Problem requirements: A faithful copy of the listing below is needed, one that contains no pictures.

:::

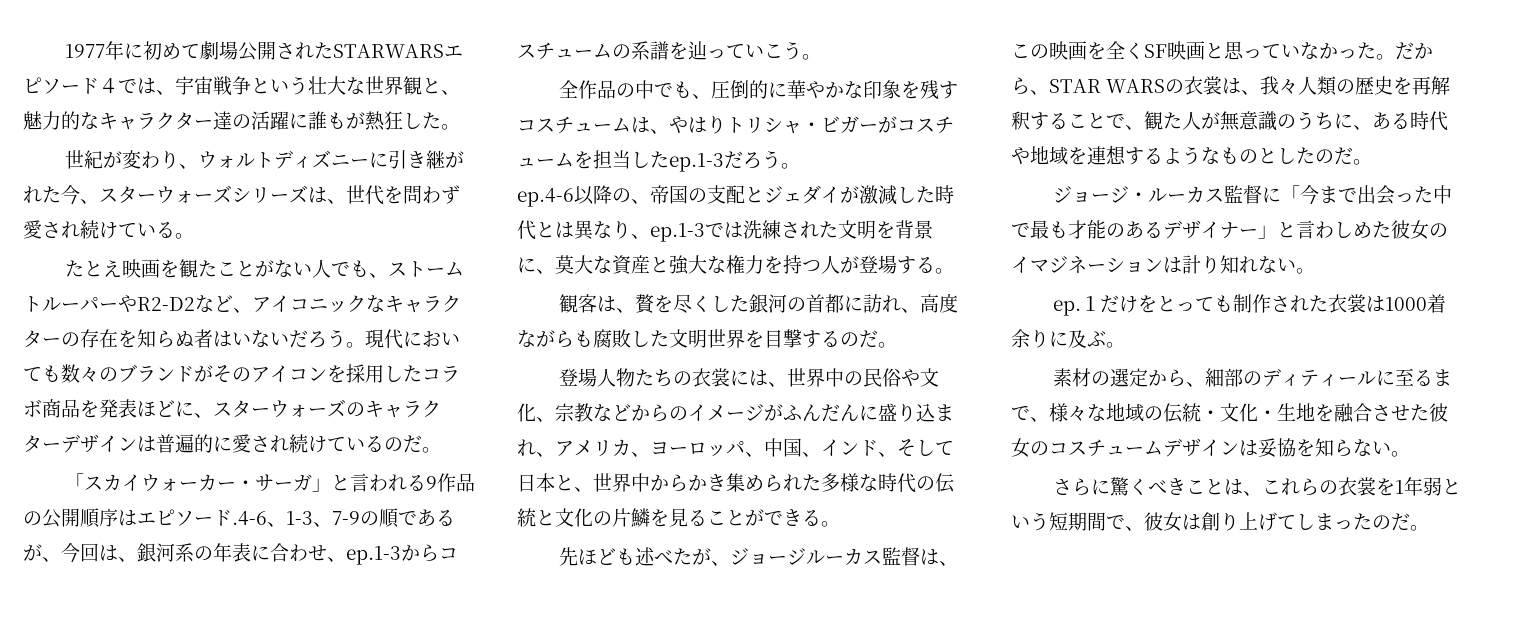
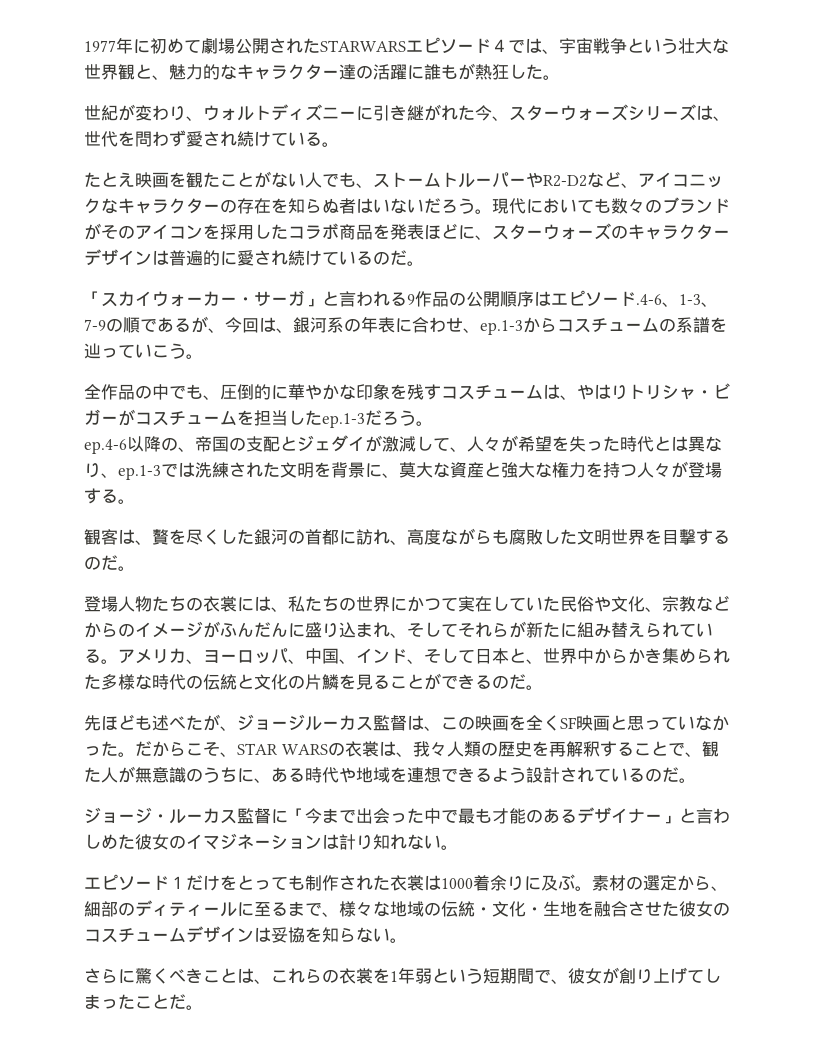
- ep.4-6以降の、帝国の支配とジェダイが激減した時代とは異なり、ep.1-3では洗練された文明を背景に、莫大な資産と強大な権力を持つ人が登場する。
+ ep.4-6以降の、帝国の支配とジェダイが激減して、人々が希望を失った時代とは異なり、ep.1-3では洗練された文明を背景に、莫大な資産と強大な権力を持つ人々が登場する。
- 登場人物たちの衣裳には、世界中の民俗や文化、宗教などからのイメージがふんだんに盛り込まれ、アメリカ、ヨーロッパ、中国、インド、そして日本と、世界中からかき集められた多様な時代の伝統と文化の片鱗を見ることができる。
+ 登場人物たちの衣裳には、私たちの世界にかつて実在していた民俗や文化、宗教などからのイメージがふんだんに盛り込まれ、そしてそれらが新たに組み替えられている。アメリカ、ヨーロッパ、中国、インド、そして日本と、世界中からかき集められた多様な時代の伝統と文化の片鱗を見ることができるのだ。
- だから、STAR WARSの衣裳は、我々人類の歴史を再解釈することで、観た人が無意識のうちに、ある時代や地域を連想するようなものとしたのだ。
+ だからこそ、STAR WARSの衣裳は、我々人類の歴史を再解釈することで、観た人が無意識のうちに、ある時代や地域を連想できるよう設計されているのだ。
- ep.１だけをとっても制作された衣裳は1000着余りに及ぶ。
- 素材の選定から、細部のディティールに至るまで、様々な地域の伝統・文化・生地を融合させた彼女のコスチュームデザインは妥協を知らない。
+ エピソード１だけをとっても制作された衣裳は1000着余りに及ぶ。素材の選定から、細部のディティールに至るまで、様々な地域の伝統・文化・生地を融合させた彼女のコスチュームデザインは妥協を知らない。
- さらに驚くべきことは、これらの衣裳を1年弱という短期間で、彼女は創り上げてしまったのだ。
+ さらに驚くべきことは、これらの衣裳を1年弱という短期間で、彼女が創り上げてしまったことだ。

:::

Written response:
- ep.4-6以降の、帝国の支配とジェダイが激減した時代とは異なり、ep.1-3では洗練された文明を背景に、莫大な資産と強大な権力を持つ人が登場する。
+ ep.4-6以降の、帝国の支配とジェダイが激減して、人々が希望を失った時代とは異なり、ep.1-3では洗練された文明を背景に、莫大な資産と強大な権力を持つ人々が登場する。
- 登場人物たちの衣裳には、世界中の民俗や文化、宗教などからのイメージがふんだんに盛り込まれ、アメリカ、ヨーロッパ、中国、インド、そして日本と、世界中からかき集められた多様な時代の伝統と文化の片鱗を見ることができる。
+ 登場人物たちの衣裳には、私たちの世界にかつて実在していた民俗や文化、宗教などからのイメージがふんだんに盛り込まれ、そしてそれらが新たに組み替えられている。アメリカ、ヨーロッパ、中国、インド、そして日本と、世界中からかき集められた多様な時代の伝統と文化の片鱗を見ることができるのだ。
- だから、STAR WARSの衣裳は、我々人類の歴史を再解釈することで、観た人が無意識のうちに、ある時代や地域を連想するようなものとしたのだ。
+ だからこそ、STAR WARSの衣裳は、我々人類の歴史を再解釈することで、観た人が無意識のうちに、ある時代や地域を連想できるよう設計されているのだ。
- ep.１だけをとっても制作された衣裳は1000着余りに及ぶ。
- 素材の選定から、細部のディティールに至るまで、様々な地域の伝統・文化・生地を融合させた彼女のコスチュームデザインは妥協を知らない。
+ エピソード１だけをとっても制作された衣裳は1000着余りに及ぶ。素材の選定から、細部のディティールに至るまで、様々な地域の伝統・文化・生地を融合させた彼女のコスチュームデザインは妥協を知らない。
- さらに驚くべきことは、これらの衣裳を1年弱という短期間で、彼女は創り上げてしまったのだ。
+ さらに驚くべきことは、これらの衣裳を1年弱という短期間で、彼女が創り上げてしまったことだ。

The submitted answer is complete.